No, wouldn’t. Joe tried, but not John. John Moreno betrayed me, betrayed everyone, and he should pay.
“If you want me to speak to you again, I’ll come back, but that’s it.”
“And why’s that, Ms. Chandler?” Dunn asked, his suspicion flagrant and undeterred by anything she had told him. How could it not be? She’d told him next to nothing and already too much. But it didn’t matter . . . because . . . because she had to keep her secrets . . . and everybody had them.
“Agent Morrissey, Agent Dunn, how long were you working on the case against Gabriel? How long were you investigating him?”
Her question seemed to take the agents off guard. After a few moments, Dunn answered.
“We can’t tell you.”
“Of course you can’t,” she said, shaking her head. “And you want me to trust you?
No one dared reply.
“Okay, longer than a year?”
Neither agent responded, but judging from Morrissey’s stunned appearance, only he could claim ignorance.
“So, more than a year then,” she inferred. “That leads me to one of two possible conclusions, Agent Dunn. One—you didn’t know Gabriel took me or where he kept me. You don’t know where his people were . . . or are, or if they infiltrated the FBI like they did all over New York. You don’t know if they can still hurt me.”
Dunn remained silent, yet answers began to swirl in his gaze, unconcealed beneath his indignant facade.
“Or, two— you knew about me.
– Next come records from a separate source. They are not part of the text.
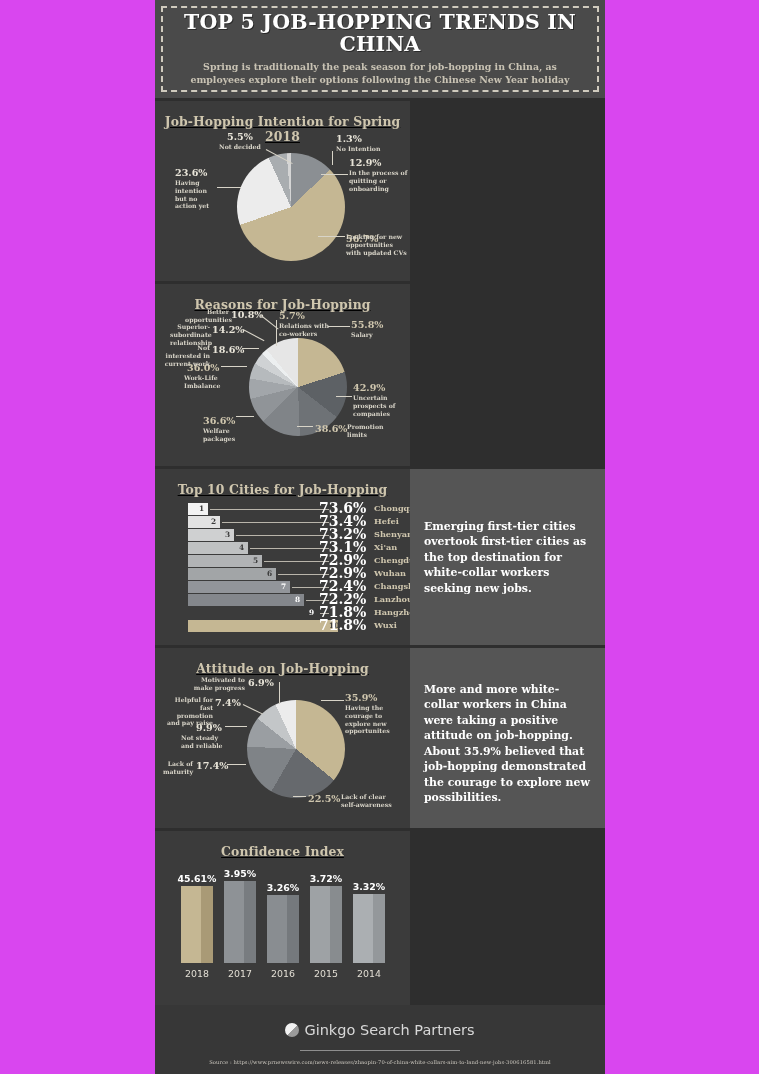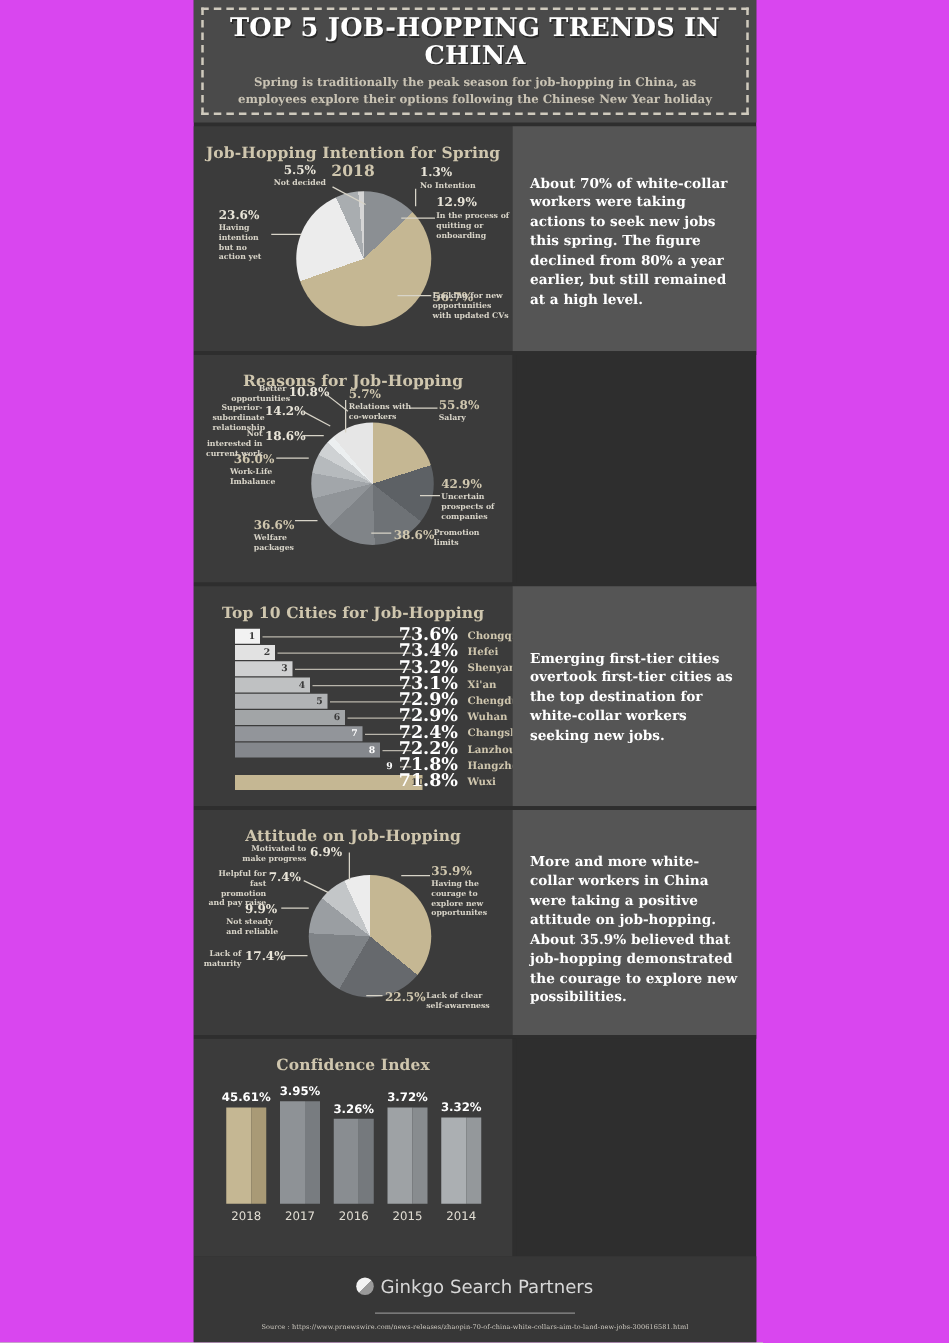--- a/index.html
+++ b/index.html
@@ -20,7 +20,7 @@
          text-align:center;line-height:1.33;margin-top:6px;max-width:400px;}
 
   
-  .section{position:absolute;left:0;width:450px;display:flex;}
+  .section{position:absolute;left:0;width:450px;display:flex;text-decoration:underline;}
   .panel-left{width:255px;background:#3b3b3b;position:relative;}
   .panel-right{width:195px;background:#555555;position:relative;}
   .gap{position:absolute;left:0;width:450px;height:3px;background:#2e2e2e;}

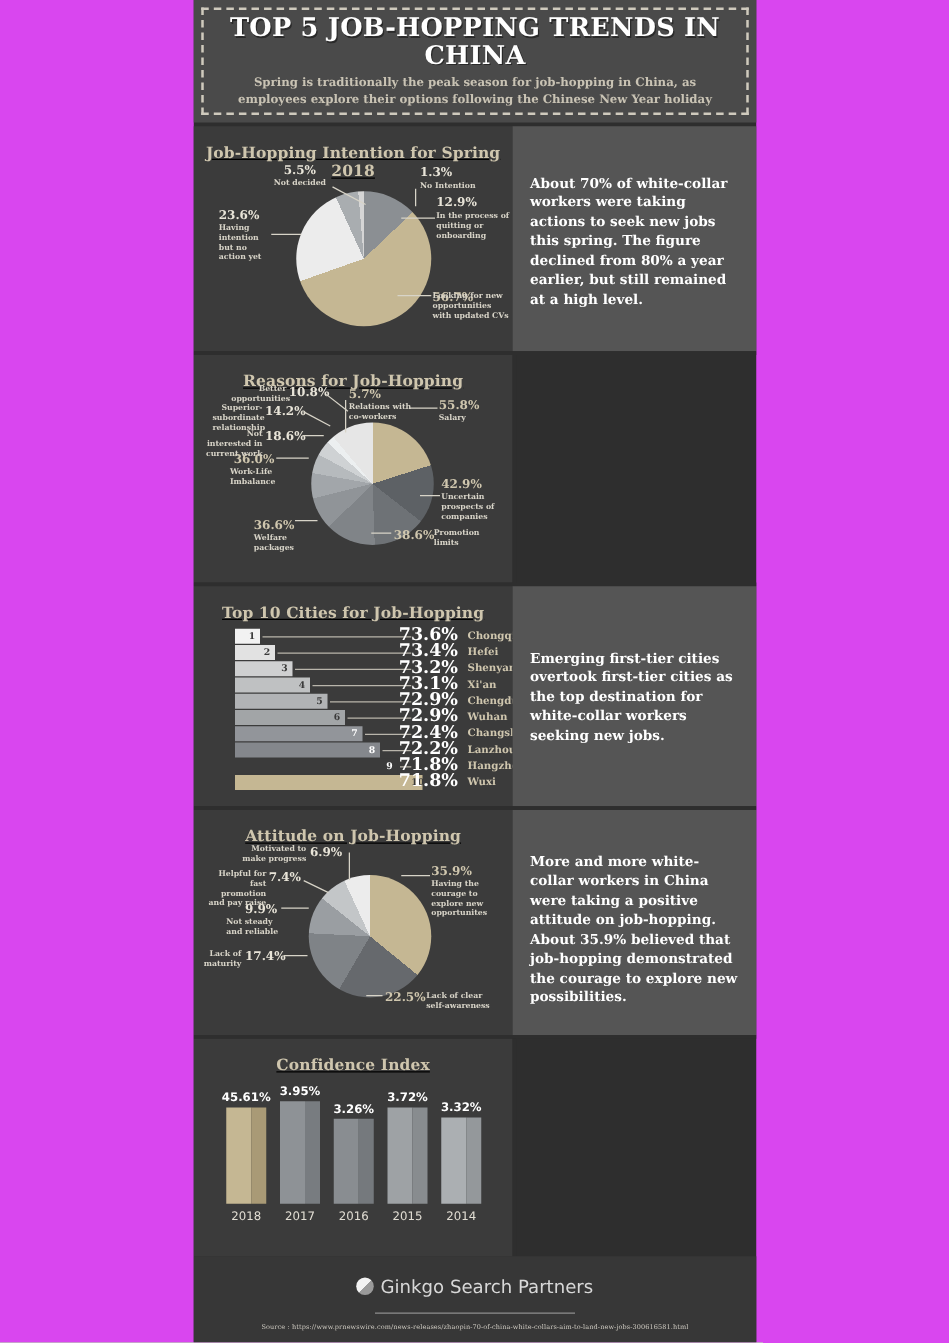--- a/index.html
+++ b/index.html
@@ -118,9 +118,6 @@
       </div>
     </div>
     <div class="split"></div>
-    <div class="panel-right">
-      <div class="note" style="top:38px">About 70% of white-collar workers were taking actions to seek new jobs this spring. The figure declined from 80% a year earlier, but still remained at a high level.</div>
-    </div>
   </div>
   <div class="gap" style="top:281px"></div>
You knew where he took me. You knew the whole time, and you didn’t lift a finger to help me.”
The older agent still said nothing, but she saw it now. Silence was its own form of communication.
“Either way, incompetent or uncaring,” she turned to the exit, “I am not trusting you.”
Joe wrenched the door open and pressed her out of the room, leaving the agents alone with the dead.